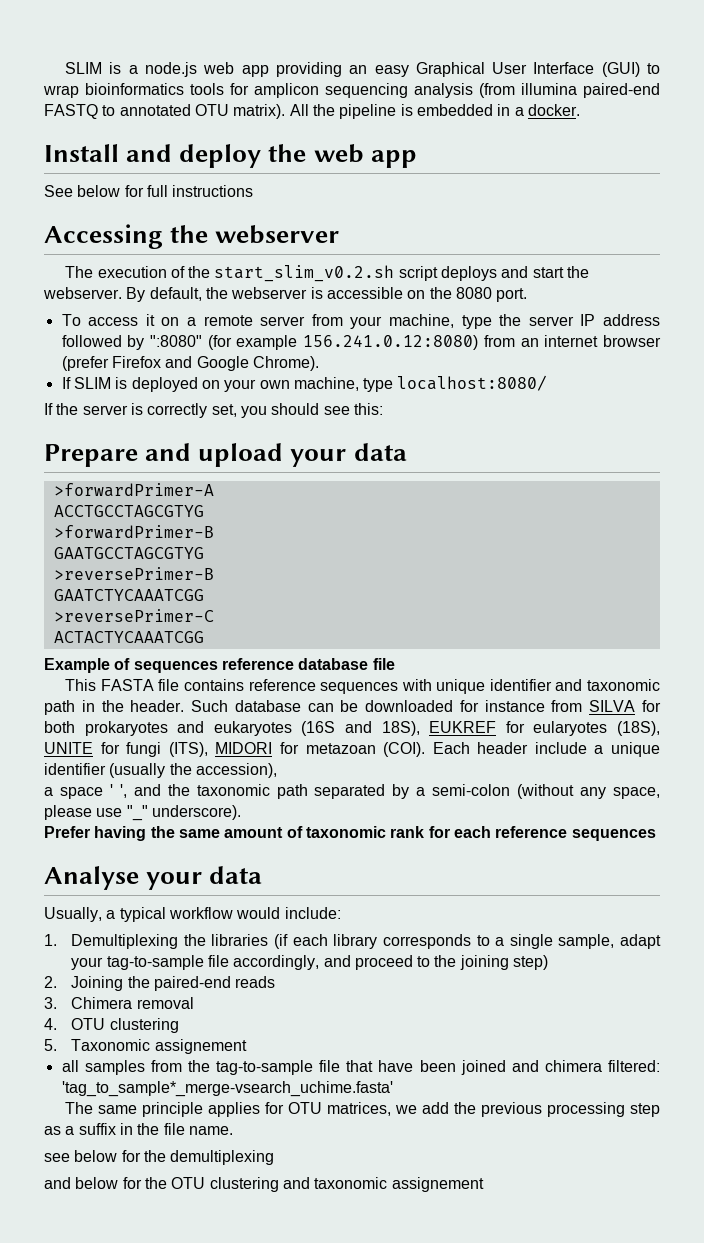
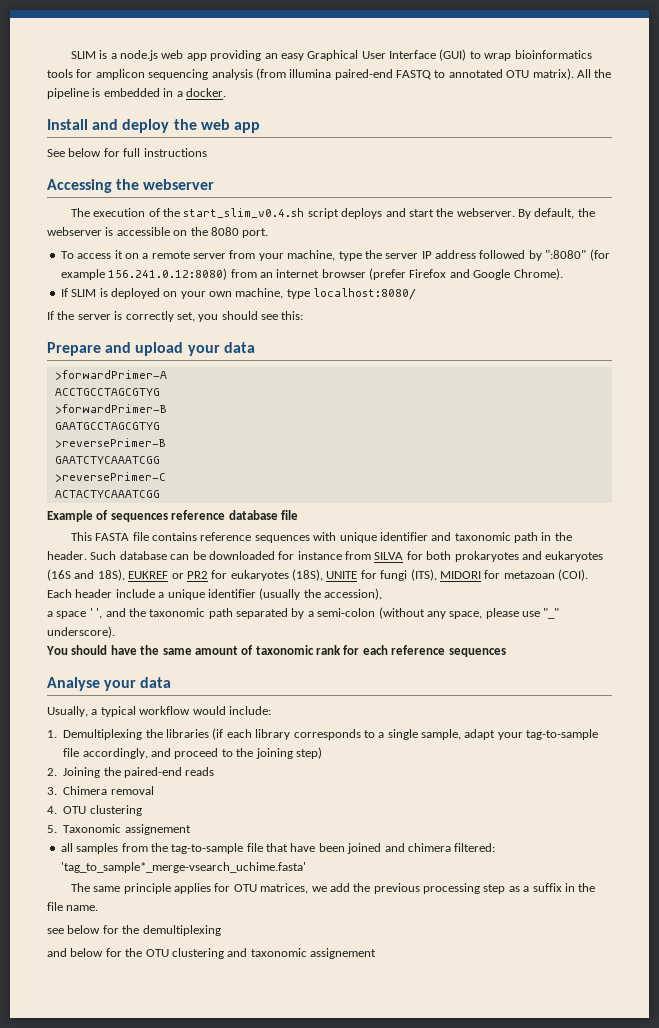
[214,265,395,282] start_slim_v0.2.sh -> [183,208,305,218] start_slim_v0.4.sh
[505,721,608,736] for eularyotes -> [171,570,289,581] or PR2 for eukaryotes
[44,826,147,841] Prefer having -> [46,645,137,655] You should have

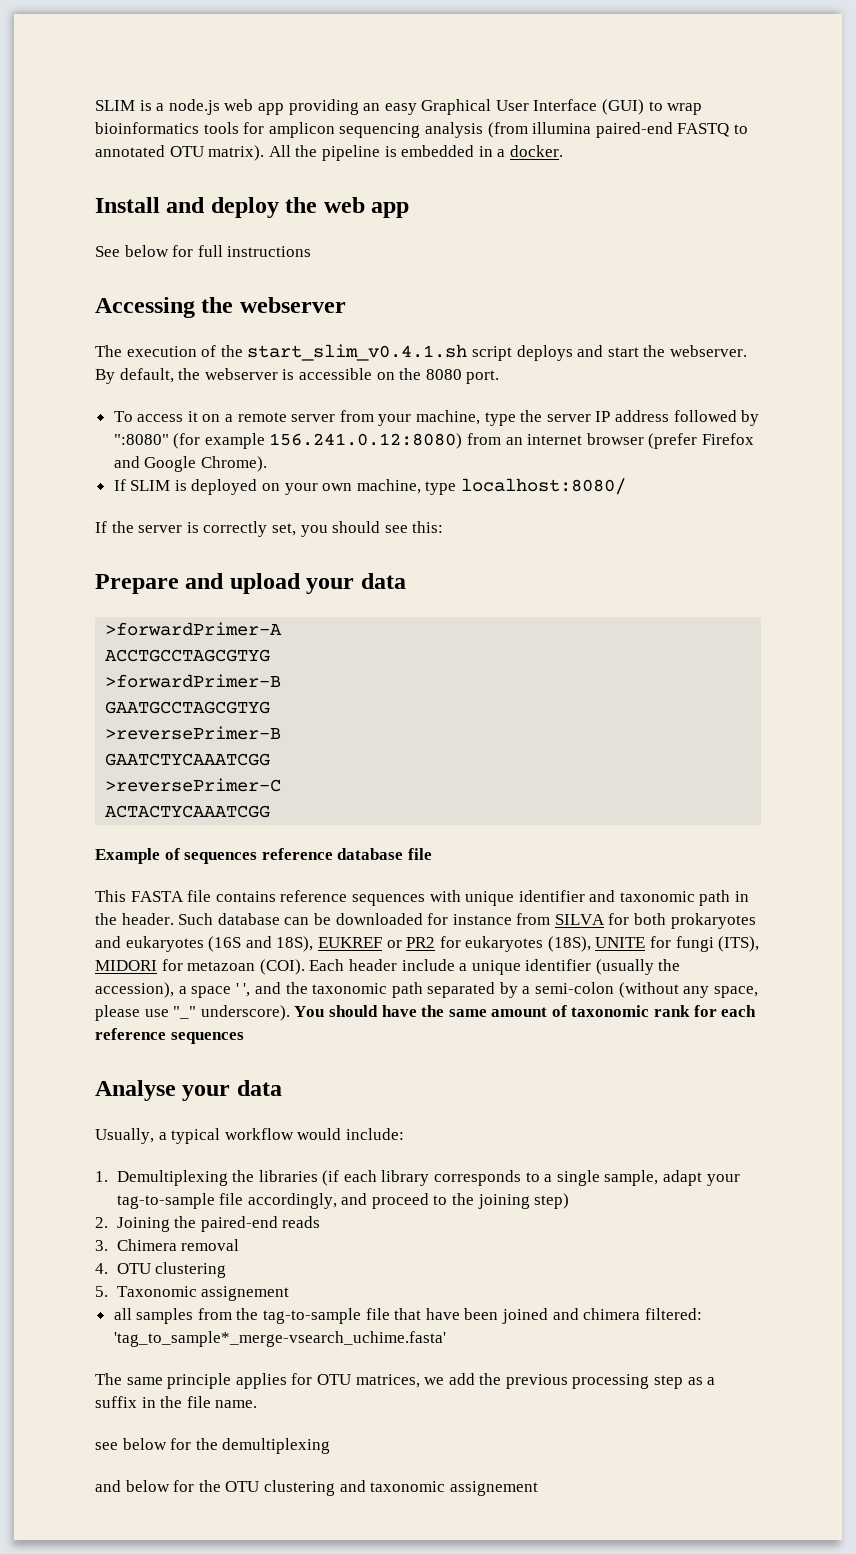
[183,208,305,218] start_slim_v0.4.sh -> [247,344,468,361] start_slim_v0.4.1.sh
(382, 594) // -> (174, 990) none
(115, 632) // -> (290, 1013) none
********************
-- Exercise requirements --
All of the material goes into the answer exactly as it stands, except for the pictures.

-- Response --
[214,265,395,282] start_slim_v0.2.sh -> [183,208,305,218] start_slim_v0.4.sh
[505,721,608,736] for eularyotes -> [171,570,289,581] or PR2 for eukaryotes
[44,826,147,841] Prefer having -> [46,645,137,655] You should have

[183,208,305,218] start_slim_v0.4.sh -> [247,344,468,361] start_slim_v0.4.1.sh
(382, 594) // -> (174, 990) none
(115, 632) // -> (290, 1013) none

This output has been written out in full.